Additionally, the “corrected” version of the filing that the duo submitted still contained several of the errors that were “specifically discussed” during the April hearing. Wang wrote (citations and brackets omitted):
For instance, the “correct” version still relies on Perrin v. Anderson, for the proposition that: In defamation actions particularly, courts routinely admit evidence probative of truthfulness given that a plaintiff’s reputation and credibility are directly at issue. But Perrin is a civil rights, not defamation, case, and it says nothing about “whether courts routinely admit evidence probative of truthfulness in defamation actions.” Rather, the only reference to defamation is as an example of where the existence or nonexistence of a character trait may be directly at issue because the trait itself determines the rights and liabilities of the parties.
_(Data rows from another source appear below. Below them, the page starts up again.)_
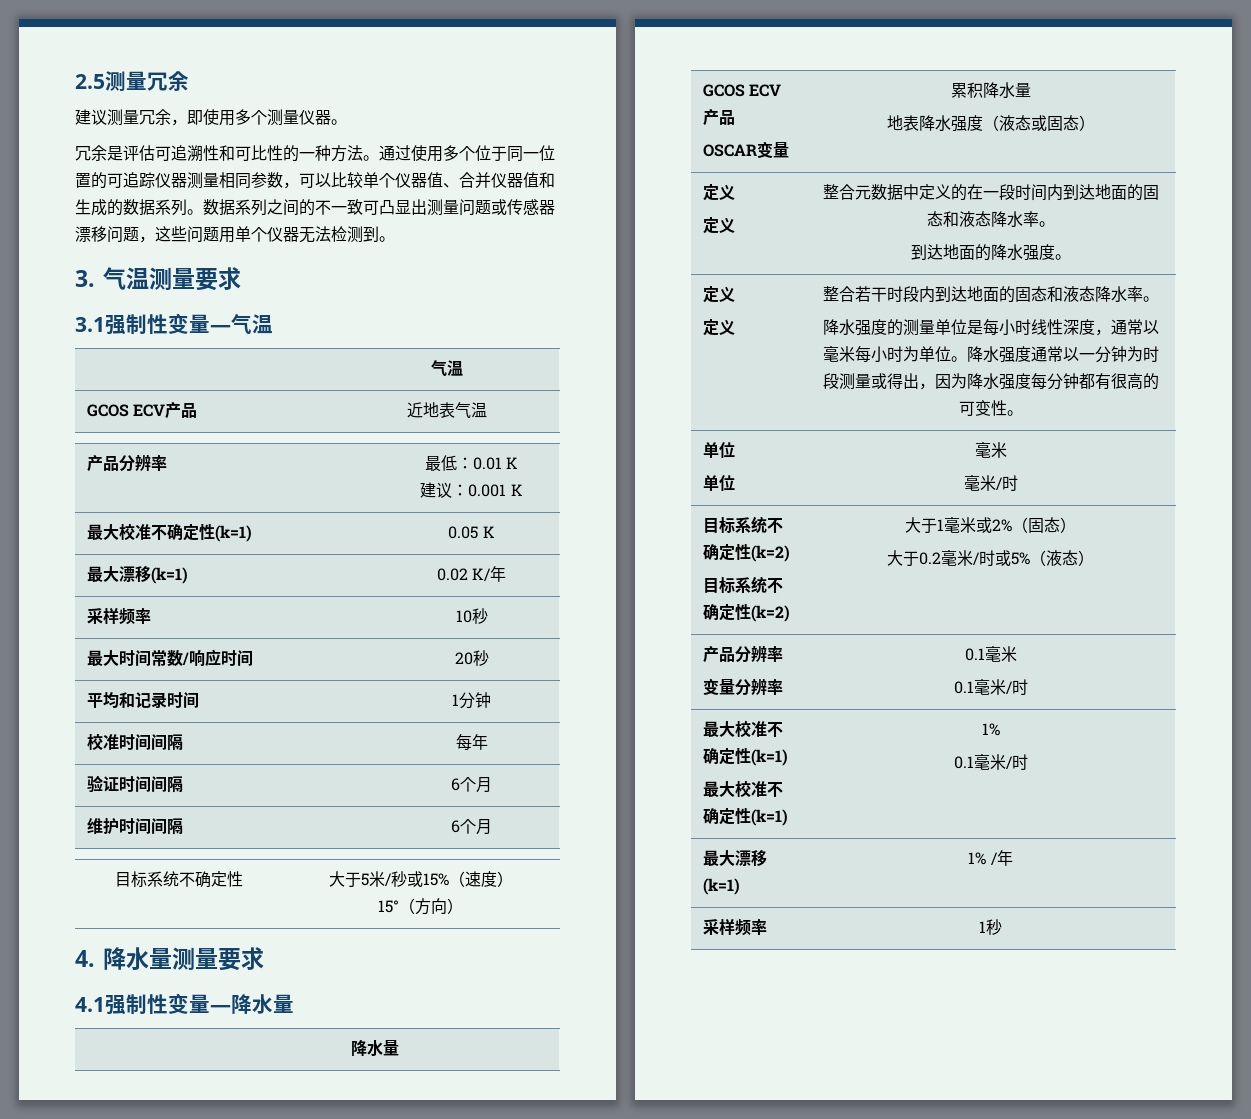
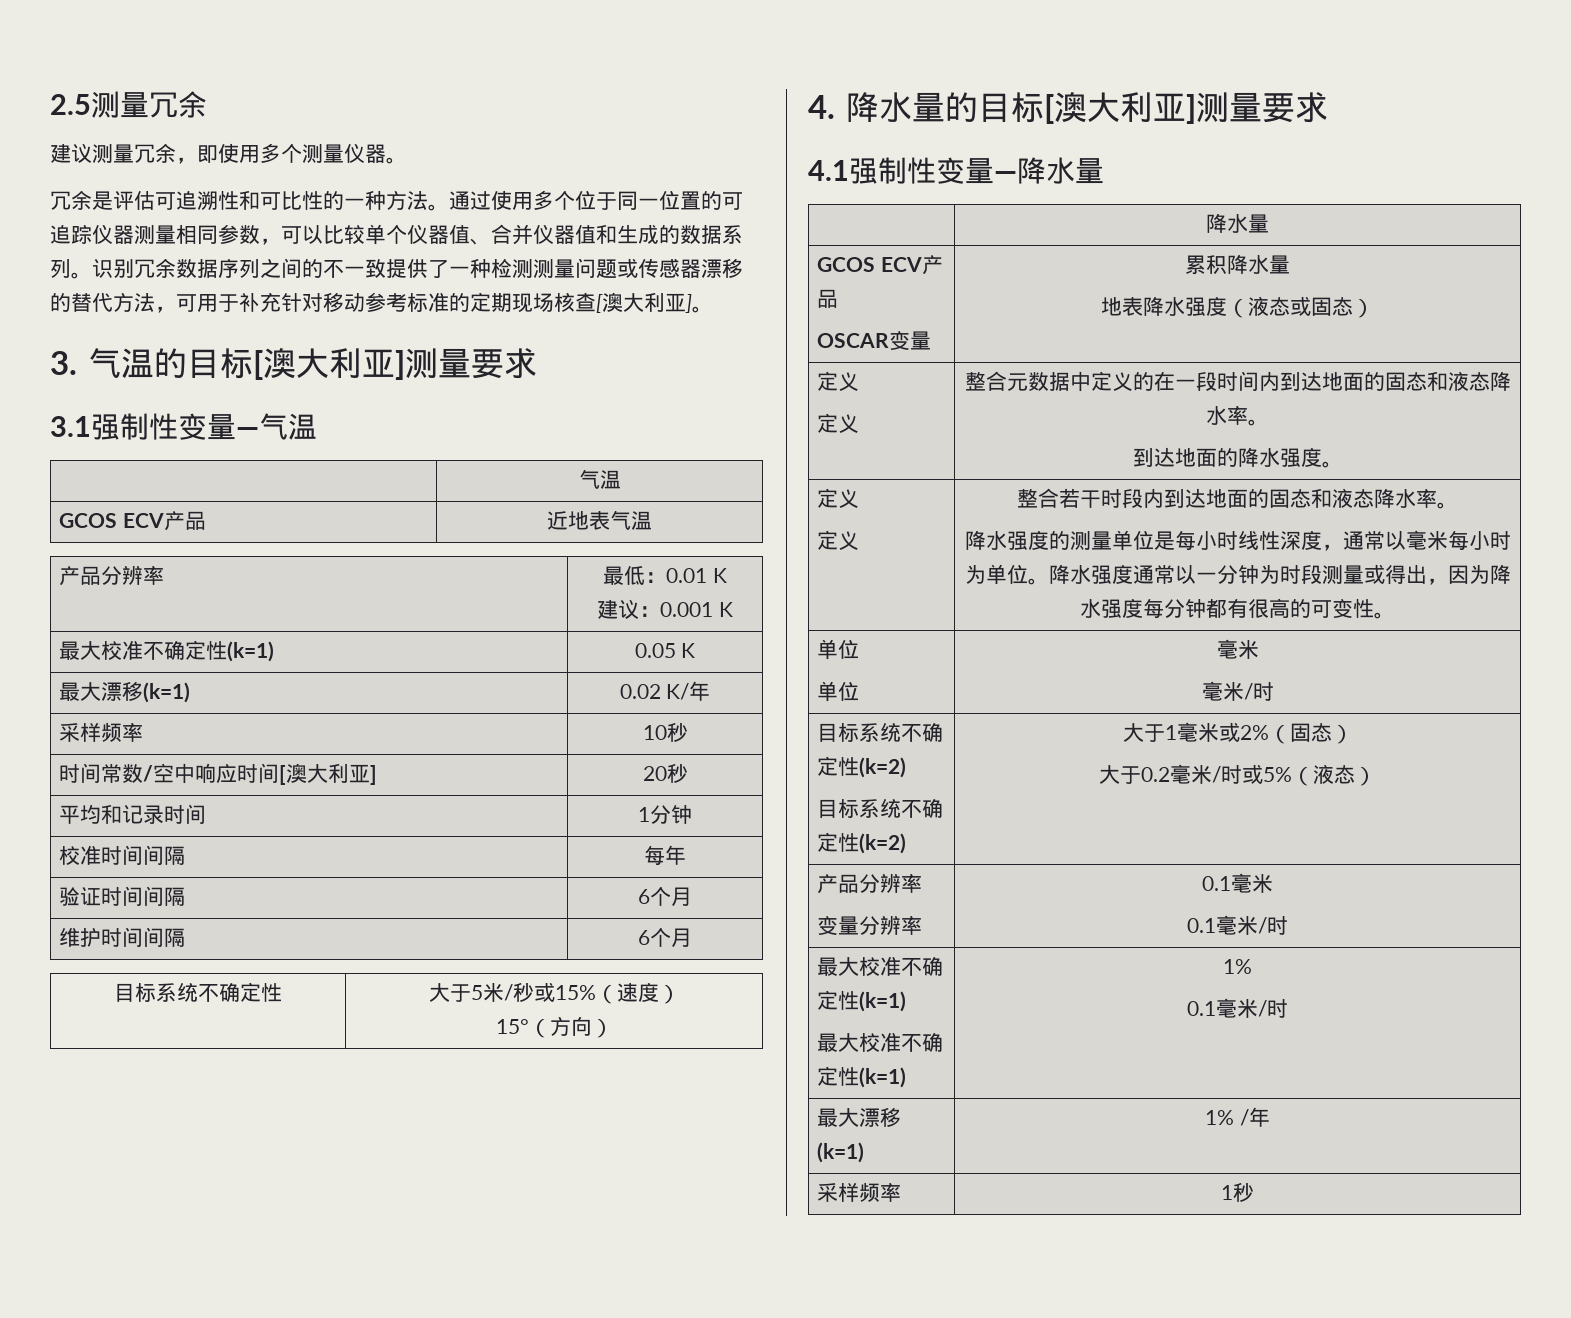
- 数据系列之间的不一致可凸显出测量问题或传感器漂移问题，这些问题用单个仪器无法检测到。
- 3.气温测量要求
+ 识别冗余数据序列之间的不一致提供了一种检测测量问题或传感器漂移的替代方法，可用于补充针对移动参考标准的定期现场核查[澳大利亚]。
+ 3.气温的目标[澳大利亚]测量要求
- 最大时间常数/响应时间 | 20秒
+ 时间常数/空中响应时间[澳大利亚] | 20秒
- 4.降水量测量要求
+ 4.降水量的目标[澳大利亚]测量要求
Wang also took issue with Kachouroff saying the AI-related ordeal represented “a clear deviation from what my practice has been” and his claim that it was “just as reasonable to presume that the document could have been a mistake, especially when I commented during the hearing that this must have been a draft.”
The judge said that Kachouroff’s assertion was “belied by similar conduct before a different federal court.”
“The Court takes judicial notice that, just seven days after this Court issued the Order to Show Cause, the same defense counsel team quietly filed two Notices of Errata regarding their briefing in Pelishek v. City of Sheboygan,” she wrote. “Those errata demonstrate the same type of errors in the filed Opposition, including citations to cases that do not exist.”